▸ **PROBLEM DETAILS**:
The answer must consist of each line below that holds the word "shipping", copied as it stands.

▸ **DATA EXCERPTS**:
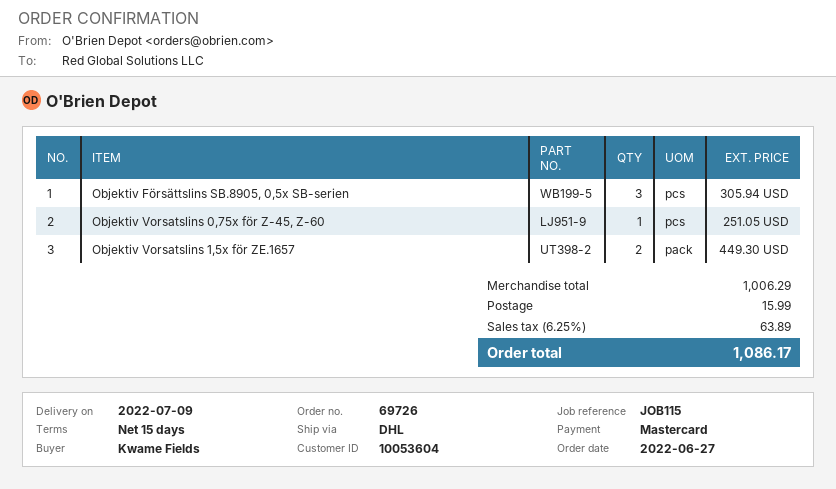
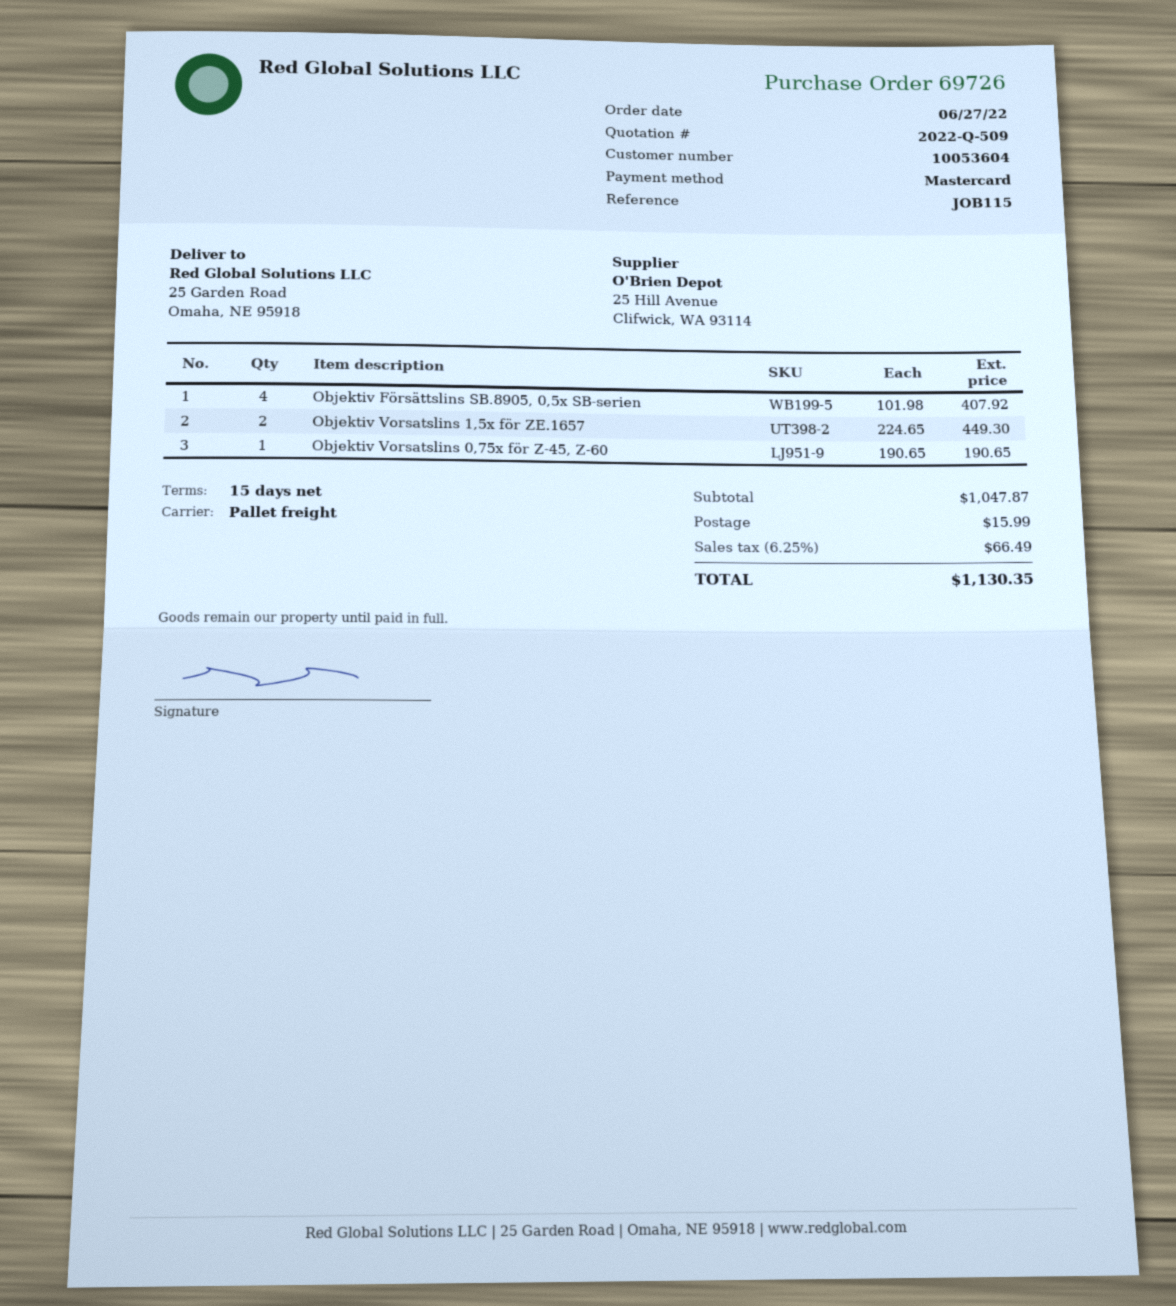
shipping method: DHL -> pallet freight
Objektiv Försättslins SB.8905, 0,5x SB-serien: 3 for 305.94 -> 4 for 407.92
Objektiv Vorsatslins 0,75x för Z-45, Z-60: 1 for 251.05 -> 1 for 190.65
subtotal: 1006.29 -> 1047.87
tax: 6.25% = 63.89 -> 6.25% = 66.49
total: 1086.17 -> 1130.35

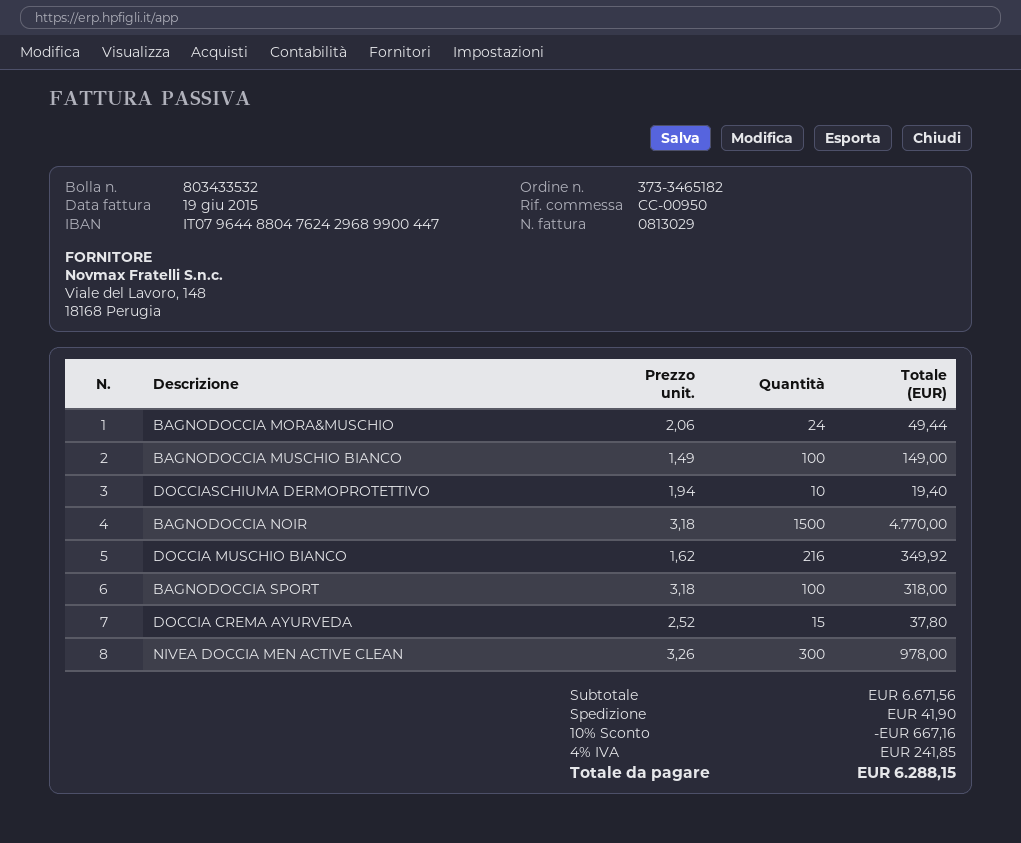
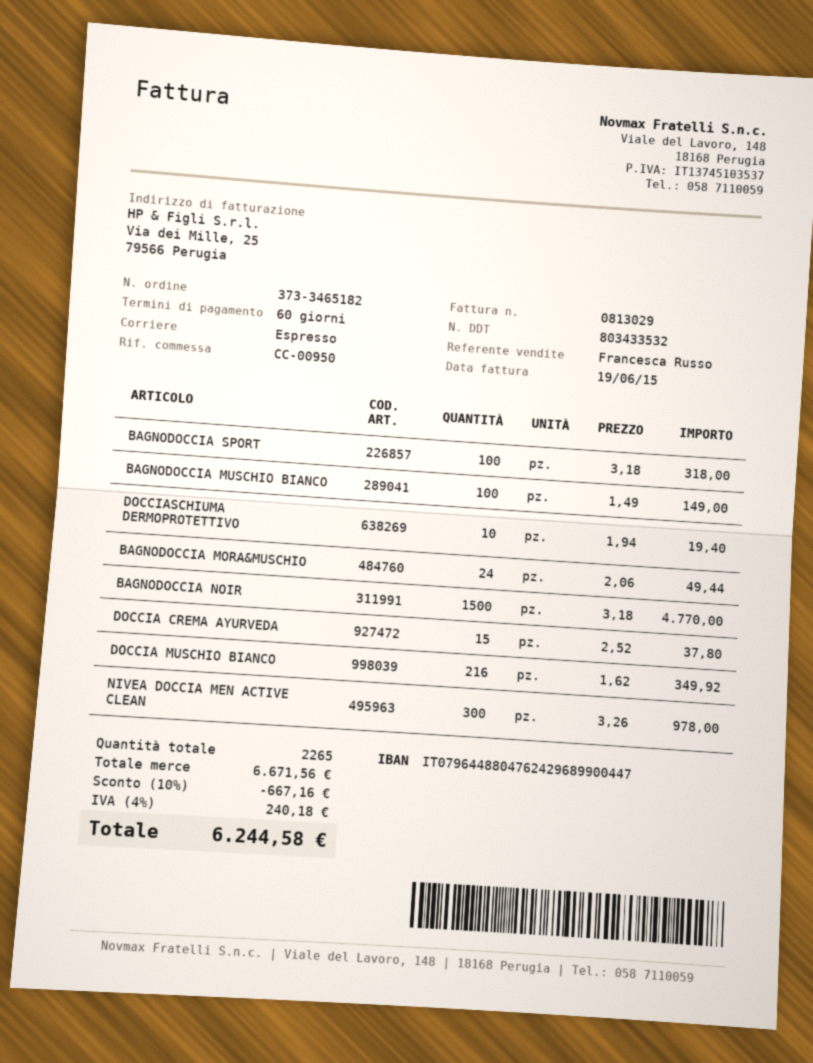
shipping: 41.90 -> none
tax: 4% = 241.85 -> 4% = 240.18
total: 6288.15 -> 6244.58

▸ **TASK ANSWER**:
shipping method: DHL -> pallet freight
shipping: 41.90 -> none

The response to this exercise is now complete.